**WHAT IS EXPECTED:** Please copy out the listing below in full and exactly.

**DATA SHOWN:**
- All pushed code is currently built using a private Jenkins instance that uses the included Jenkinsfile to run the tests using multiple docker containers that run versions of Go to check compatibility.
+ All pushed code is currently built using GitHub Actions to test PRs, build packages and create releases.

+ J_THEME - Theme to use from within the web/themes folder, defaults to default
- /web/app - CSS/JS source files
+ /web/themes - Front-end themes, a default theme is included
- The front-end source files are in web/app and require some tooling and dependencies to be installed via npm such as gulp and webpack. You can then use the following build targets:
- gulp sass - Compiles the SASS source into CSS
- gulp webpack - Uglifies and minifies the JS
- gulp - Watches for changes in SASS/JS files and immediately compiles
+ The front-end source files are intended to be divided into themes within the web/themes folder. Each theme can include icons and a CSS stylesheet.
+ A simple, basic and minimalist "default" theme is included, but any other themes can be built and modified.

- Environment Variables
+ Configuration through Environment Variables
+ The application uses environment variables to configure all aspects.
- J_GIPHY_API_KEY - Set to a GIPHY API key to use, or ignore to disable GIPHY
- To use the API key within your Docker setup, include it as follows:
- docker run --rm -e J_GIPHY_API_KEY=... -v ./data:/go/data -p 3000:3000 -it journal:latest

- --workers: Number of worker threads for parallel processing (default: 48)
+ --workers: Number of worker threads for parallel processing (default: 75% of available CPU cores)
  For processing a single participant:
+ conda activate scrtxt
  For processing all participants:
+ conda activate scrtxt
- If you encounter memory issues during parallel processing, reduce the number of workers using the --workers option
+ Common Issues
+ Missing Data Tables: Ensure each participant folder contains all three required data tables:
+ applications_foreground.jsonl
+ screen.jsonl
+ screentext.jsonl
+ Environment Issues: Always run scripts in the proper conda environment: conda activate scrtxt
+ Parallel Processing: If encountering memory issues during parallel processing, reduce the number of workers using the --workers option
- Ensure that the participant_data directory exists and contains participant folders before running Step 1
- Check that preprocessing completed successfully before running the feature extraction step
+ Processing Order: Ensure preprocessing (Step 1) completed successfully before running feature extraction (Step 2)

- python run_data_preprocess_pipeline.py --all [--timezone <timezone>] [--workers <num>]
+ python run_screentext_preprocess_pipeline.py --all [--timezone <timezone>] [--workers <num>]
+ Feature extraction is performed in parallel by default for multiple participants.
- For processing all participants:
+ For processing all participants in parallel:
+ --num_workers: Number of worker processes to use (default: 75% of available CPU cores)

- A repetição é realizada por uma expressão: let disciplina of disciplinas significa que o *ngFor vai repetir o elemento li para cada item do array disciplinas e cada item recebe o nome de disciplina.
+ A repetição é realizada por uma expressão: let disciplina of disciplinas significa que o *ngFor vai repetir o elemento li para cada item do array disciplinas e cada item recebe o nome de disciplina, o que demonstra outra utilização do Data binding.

**SOLUTION TO THE EXERCISE:**
- All pushed code is currently built using a private Jenkins instance that uses the included Jenkinsfile to run the tests using multiple docker containers that run versions of Go to check compatibility.
+ All pushed code is currently built using GitHub Actions to test PRs, build packages and create releases.

+ J_THEME - Theme to use from within the web/themes folder, defaults to default
- /web/app - CSS/JS source files
+ /web/themes - Front-end themes, a default theme is included
- The front-end source files are in web/app and require some tooling and dependencies to be installed via npm such as gulp and webpack. You can then use the following build targets:
- gulp sass - Compiles the SASS source into CSS
- gulp webpack - Uglifies and minifies the JS
- gulp - Watches for changes in SASS/JS files and immediately compiles
+ The front-end source files are intended to be divided into themes within the web/themes folder. Each theme can include icons and a CSS stylesheet.
+ A simple, basic and minimalist "default" theme is included, but any other themes can be built and modified.

- Environment Variables
+ Configuration through Environment Variables
+ The application uses environment variables to configure all aspects.
- J_GIPHY_API_KEY - Set to a GIPHY API key to use, or ignore to disable GIPHY
- To use the API key within your Docker setup, include it as follows:
- docker run --rm -e J_GIPHY_API_KEY=... -v ./data:/go/data -p 3000:3000 -it journal:latest

- --workers: Number of worker threads for parallel processing (default: 48)
+ --workers: Number of worker threads for parallel processing (default: 75% of available CPU cores)
  For processing a single participant:
+ conda activate scrtxt
  For processing all participants:
+ conda activate scrtxt
- If you encounter memory issues during parallel processing, reduce the number of workers using the --workers option
+ Common Issues
+ Missing Data Tables: Ensure each participant folder contains all three required data tables:
+ applications_foreground.jsonl
+ screen.jsonl
+ screentext.jsonl
+ Environment Issues: Always run scripts in the proper conda environment: conda activate scrtxt
+ Parallel Processing: If encountering memory issues during parallel processing, reduce the number of workers using the --workers option
- Ensure that the participant_data directory exists and contains participant folders before running Step 1
- Check that preprocessing completed successfully before running the feature extraction step
+ Processing Order: Ensure preprocessing (Step 1) completed successfully before running feature extraction (Step 2)

- python run_data_preprocess_pipeline.py --all [--timezone <timezone>] [--workers <num>]
+ python run_screentext_preprocess_pipeline.py --all [--timezone <timezone>] [--workers <num>]
+ Feature extraction is performed in parallel by default for multiple participants.
- For processing all participants:
+ For processing all participants in parallel:
+ --num_workers: Number of worker processes to use (default: 75% of available CPU cores)

- A repetição é realizada por uma expressão: let disciplina of disciplinas significa que o *ngFor vai repetir o elemento li para cada item do array disciplinas e cada item recebe o nome de disciplina.
+ A repetição é realizada por uma expressão: let disciplina of disciplinas significa que o *ngFor vai repetir o elemento li para cada item do array disciplinas e cada item recebe o nome de disciplina, o que demonstra outra utilização do Data binding.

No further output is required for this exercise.